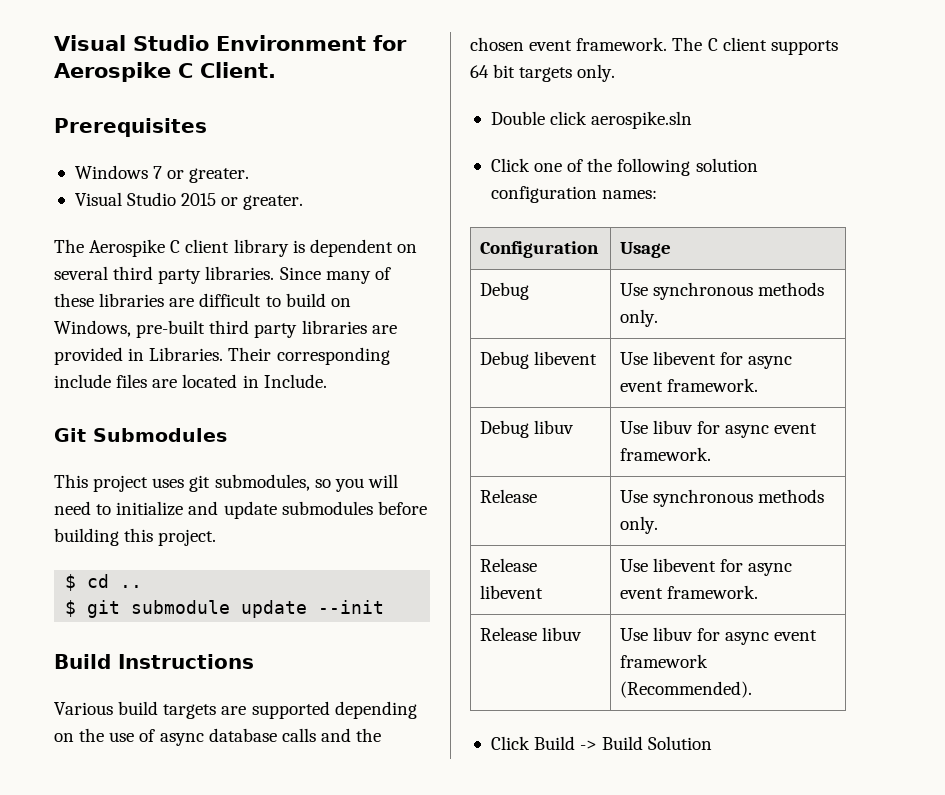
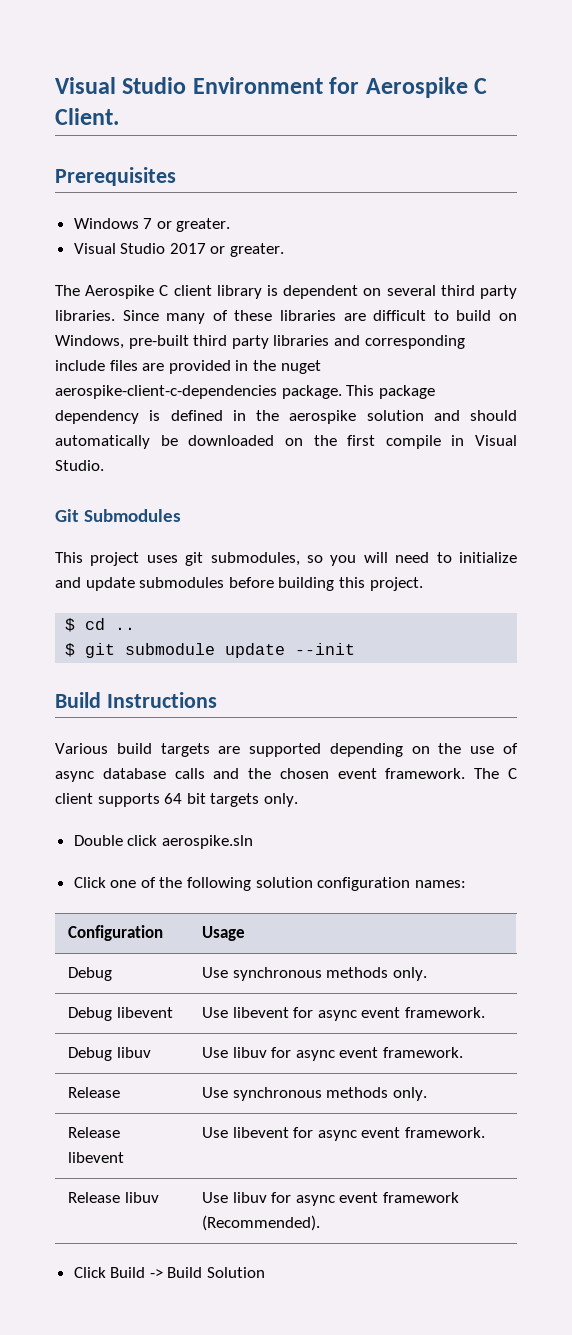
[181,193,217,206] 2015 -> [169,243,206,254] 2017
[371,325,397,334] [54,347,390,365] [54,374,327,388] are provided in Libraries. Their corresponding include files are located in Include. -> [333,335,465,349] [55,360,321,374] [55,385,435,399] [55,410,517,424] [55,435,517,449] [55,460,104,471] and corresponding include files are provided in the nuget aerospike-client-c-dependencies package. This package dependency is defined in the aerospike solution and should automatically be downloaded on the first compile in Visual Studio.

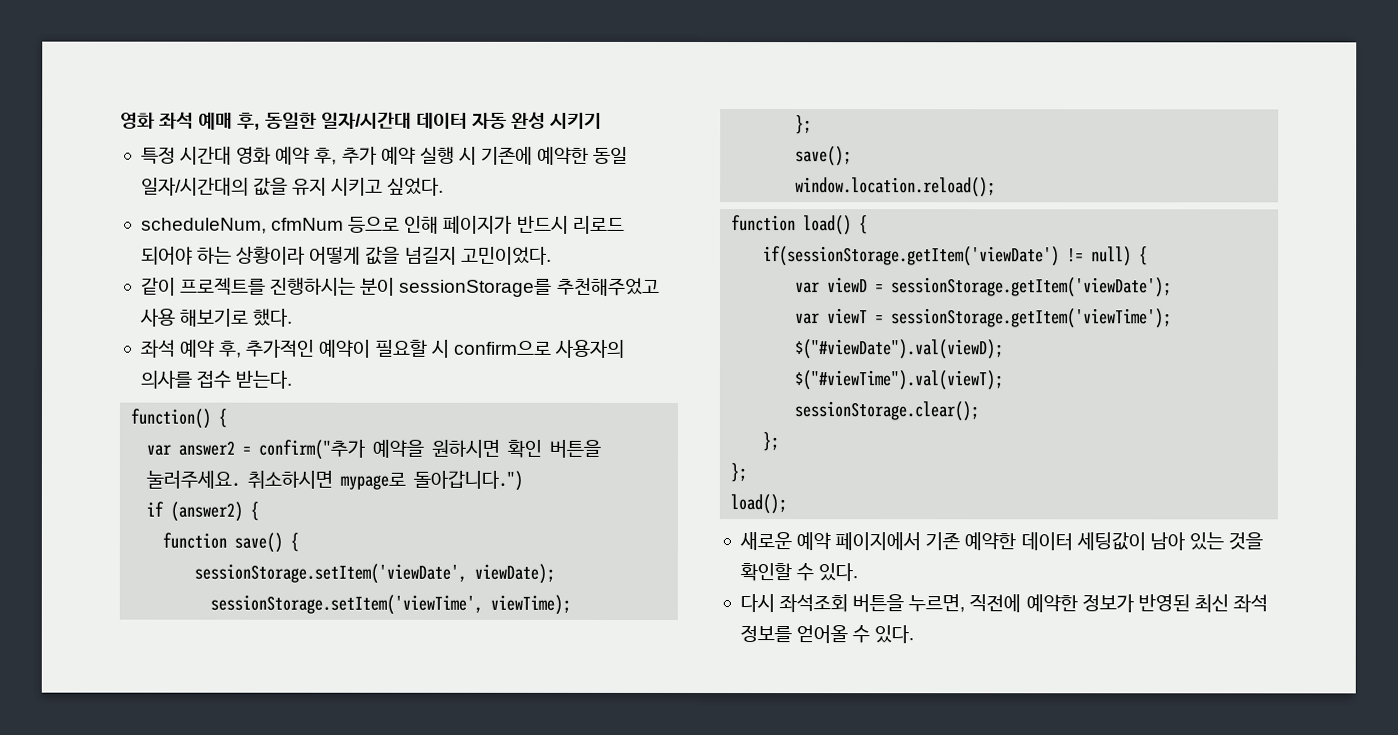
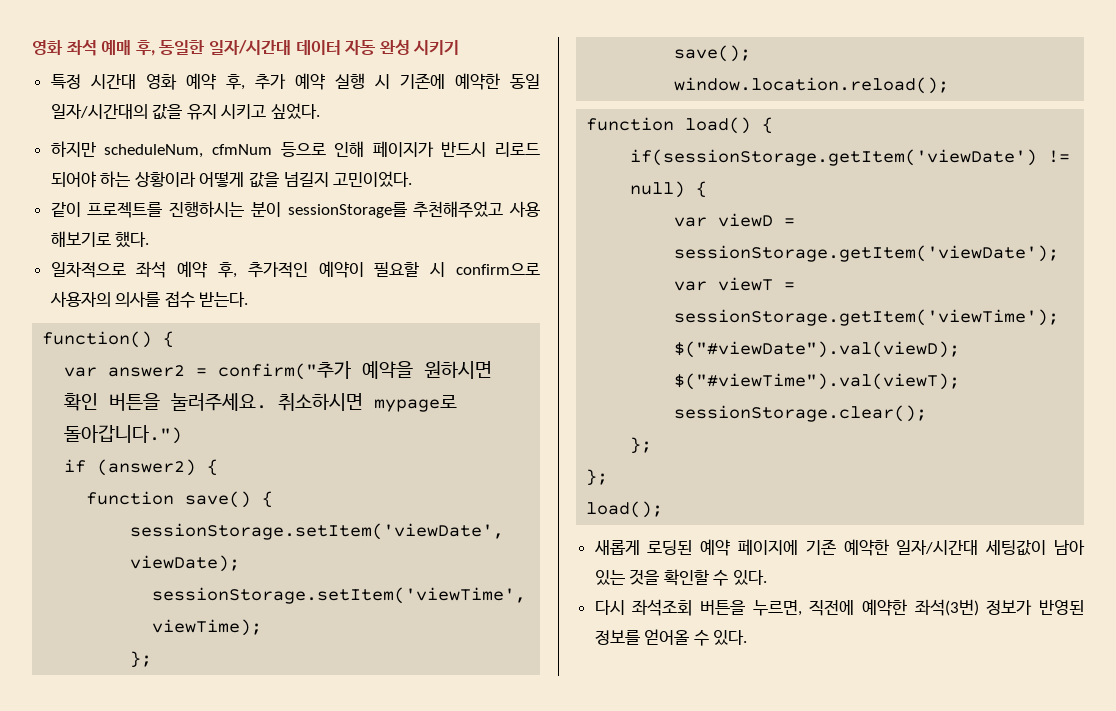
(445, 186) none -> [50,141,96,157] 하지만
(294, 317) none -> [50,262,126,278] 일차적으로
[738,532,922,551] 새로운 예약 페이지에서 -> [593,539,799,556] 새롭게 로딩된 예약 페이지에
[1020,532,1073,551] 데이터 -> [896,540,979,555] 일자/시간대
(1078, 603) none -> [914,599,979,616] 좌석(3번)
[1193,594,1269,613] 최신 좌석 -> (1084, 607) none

--

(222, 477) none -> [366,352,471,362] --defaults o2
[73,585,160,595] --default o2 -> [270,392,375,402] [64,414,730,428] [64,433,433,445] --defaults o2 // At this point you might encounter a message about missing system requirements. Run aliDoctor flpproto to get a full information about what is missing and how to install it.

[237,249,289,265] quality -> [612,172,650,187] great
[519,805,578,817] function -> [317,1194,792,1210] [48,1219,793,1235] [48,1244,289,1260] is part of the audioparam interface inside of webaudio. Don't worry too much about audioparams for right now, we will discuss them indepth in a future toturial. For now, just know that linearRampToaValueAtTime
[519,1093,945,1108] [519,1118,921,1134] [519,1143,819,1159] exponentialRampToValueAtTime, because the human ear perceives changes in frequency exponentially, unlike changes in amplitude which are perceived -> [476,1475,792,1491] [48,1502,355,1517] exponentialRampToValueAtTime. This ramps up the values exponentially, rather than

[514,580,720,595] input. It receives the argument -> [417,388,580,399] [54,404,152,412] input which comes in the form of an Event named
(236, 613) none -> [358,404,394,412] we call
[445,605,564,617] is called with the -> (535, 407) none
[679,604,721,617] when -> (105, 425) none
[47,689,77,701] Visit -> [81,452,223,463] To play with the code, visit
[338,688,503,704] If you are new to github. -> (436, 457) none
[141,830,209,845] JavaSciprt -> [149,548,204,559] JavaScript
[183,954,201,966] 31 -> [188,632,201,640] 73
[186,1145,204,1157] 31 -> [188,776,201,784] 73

==

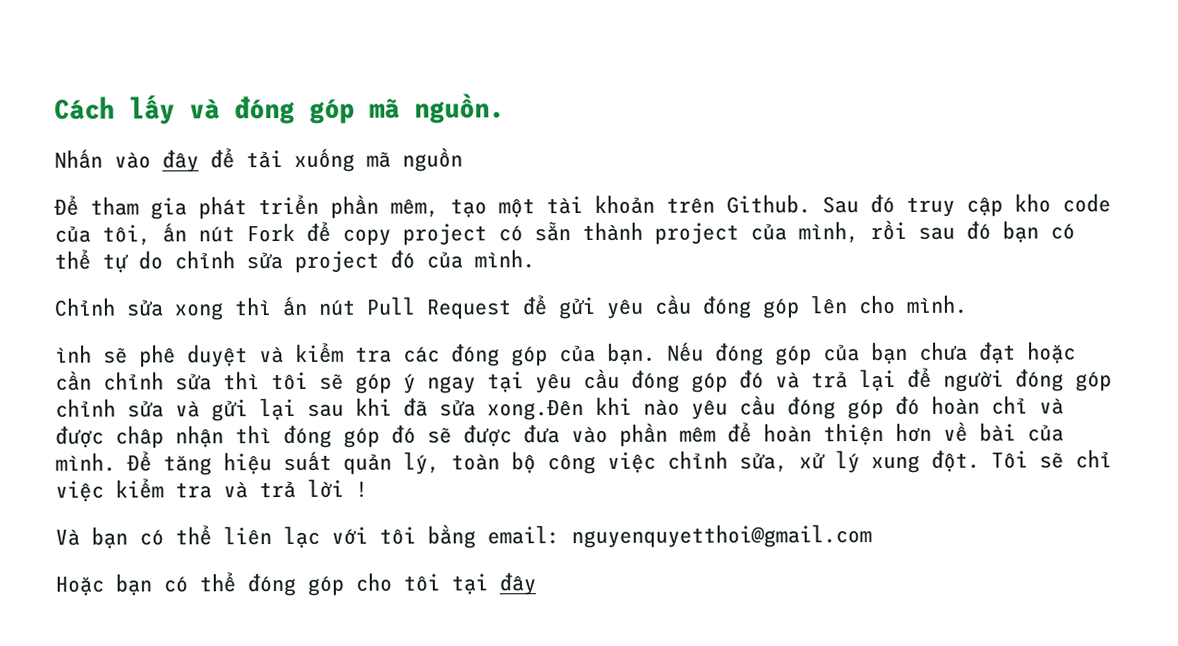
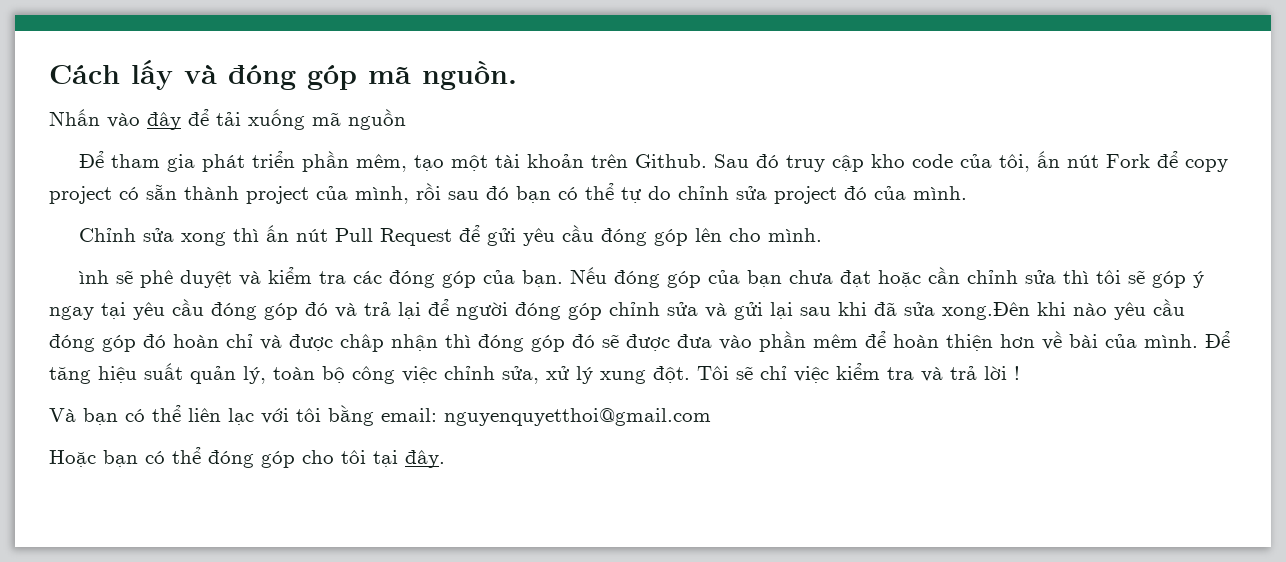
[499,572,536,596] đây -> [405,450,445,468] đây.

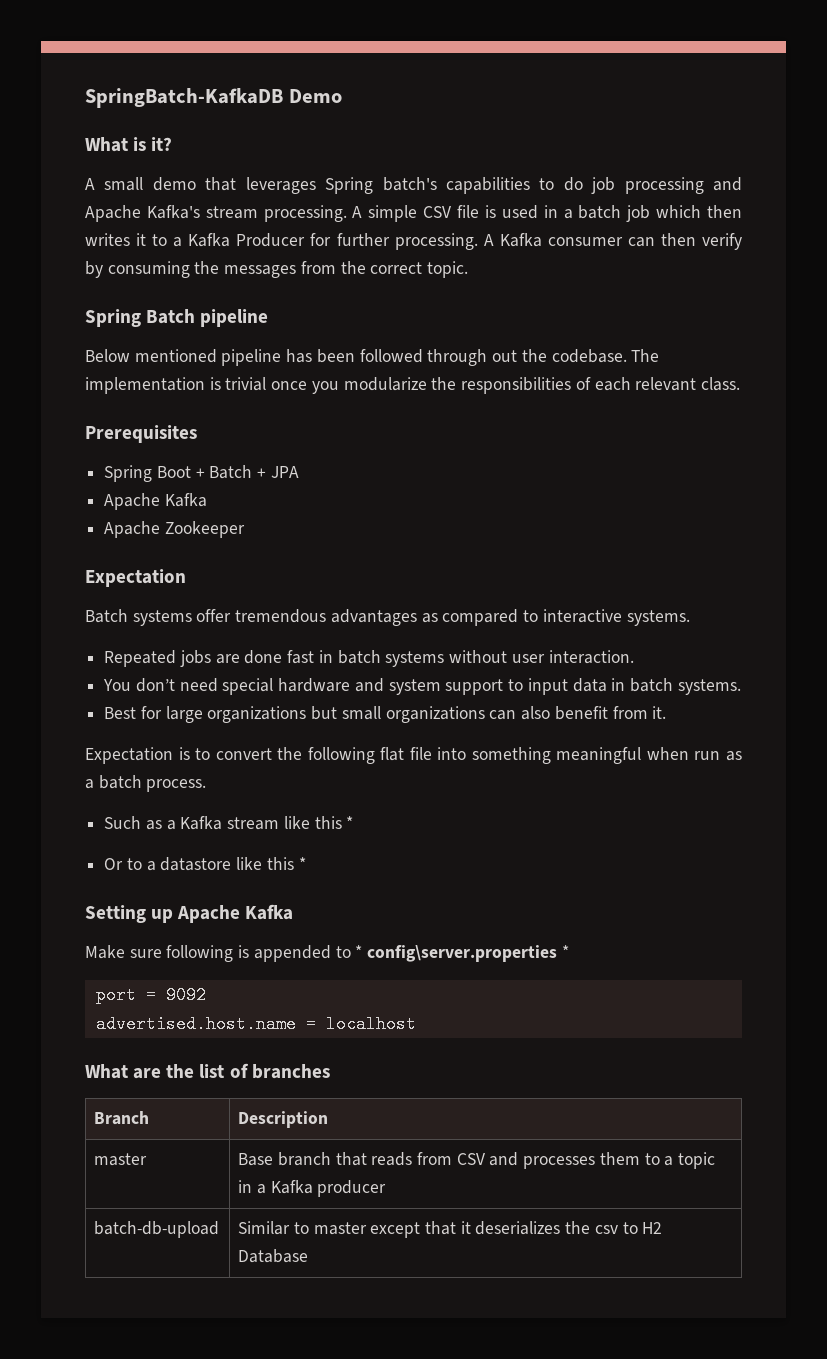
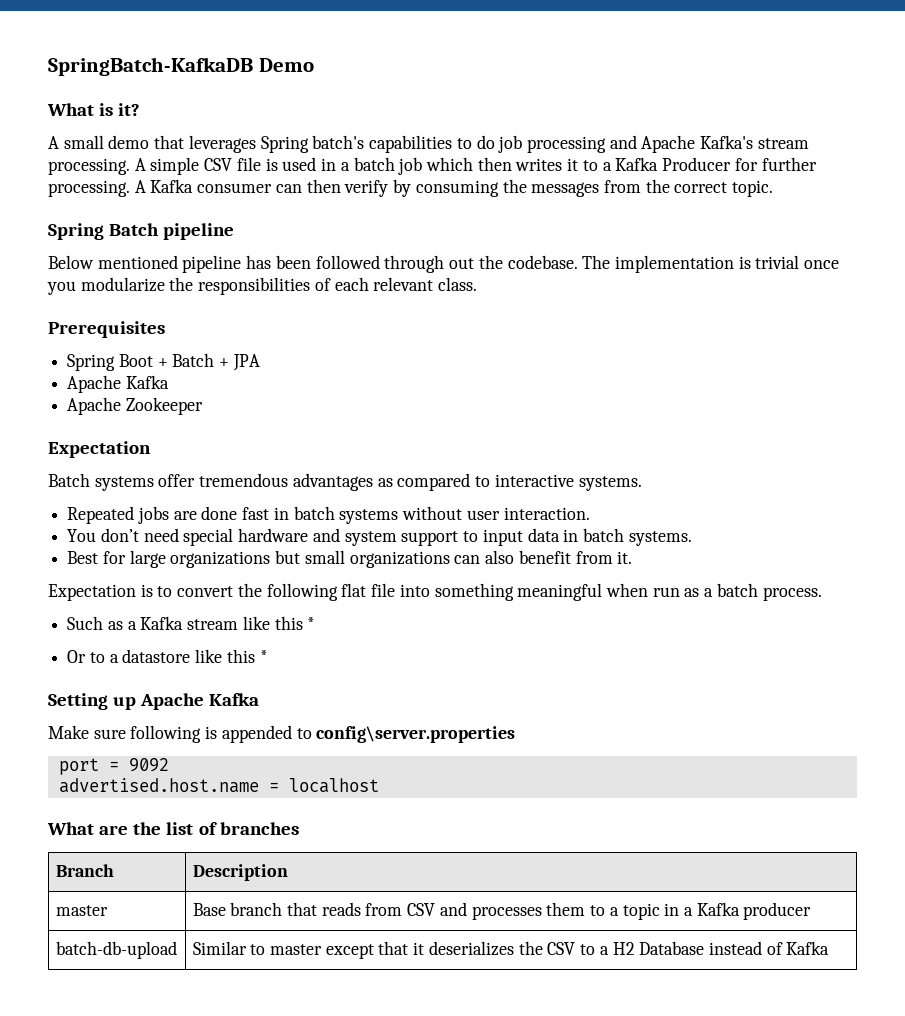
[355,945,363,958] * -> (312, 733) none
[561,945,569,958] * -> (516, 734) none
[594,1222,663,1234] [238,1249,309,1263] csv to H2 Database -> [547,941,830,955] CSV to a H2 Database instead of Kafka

■ HOW TO COMPLETE THIS TASK ■
Could you find every line in the records above that has the string "with" and copy it?

■ SOLVED EXERCISE ■
[445,605,564,617] is called with the -> (535, 407) none
[47,689,77,701] Visit -> [81,452,223,463] To play with the code, visit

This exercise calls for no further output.